▶
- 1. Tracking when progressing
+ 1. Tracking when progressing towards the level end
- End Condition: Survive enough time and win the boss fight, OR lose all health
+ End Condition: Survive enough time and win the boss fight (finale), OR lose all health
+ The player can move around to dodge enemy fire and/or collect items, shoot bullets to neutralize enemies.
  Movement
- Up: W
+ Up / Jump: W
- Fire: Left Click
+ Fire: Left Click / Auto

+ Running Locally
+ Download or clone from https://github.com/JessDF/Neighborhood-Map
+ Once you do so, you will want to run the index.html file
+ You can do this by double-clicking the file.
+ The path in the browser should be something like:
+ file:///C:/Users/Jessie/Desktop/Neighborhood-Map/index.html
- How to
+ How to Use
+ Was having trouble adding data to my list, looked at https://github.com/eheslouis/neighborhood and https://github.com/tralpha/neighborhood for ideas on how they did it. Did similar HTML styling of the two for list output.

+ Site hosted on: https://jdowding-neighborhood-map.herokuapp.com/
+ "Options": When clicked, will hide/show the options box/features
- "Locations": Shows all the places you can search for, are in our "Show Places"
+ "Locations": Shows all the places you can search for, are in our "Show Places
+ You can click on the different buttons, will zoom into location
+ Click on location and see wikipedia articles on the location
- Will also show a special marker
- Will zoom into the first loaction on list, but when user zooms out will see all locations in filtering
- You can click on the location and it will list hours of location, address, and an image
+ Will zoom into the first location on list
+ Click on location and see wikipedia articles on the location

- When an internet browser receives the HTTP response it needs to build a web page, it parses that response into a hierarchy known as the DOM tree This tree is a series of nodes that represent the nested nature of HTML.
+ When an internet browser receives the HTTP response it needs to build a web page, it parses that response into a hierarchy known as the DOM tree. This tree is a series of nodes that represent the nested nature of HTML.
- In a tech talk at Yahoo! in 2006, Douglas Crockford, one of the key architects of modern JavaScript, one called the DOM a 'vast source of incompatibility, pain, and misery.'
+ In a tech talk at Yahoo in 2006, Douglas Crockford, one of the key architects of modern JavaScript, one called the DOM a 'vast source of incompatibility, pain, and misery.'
◀
Requirement – The answer must be every line from the records above that contains the word "Left", copied out.

Task answer –
- Fire: Left Click
+ Fire: Left Click / Auto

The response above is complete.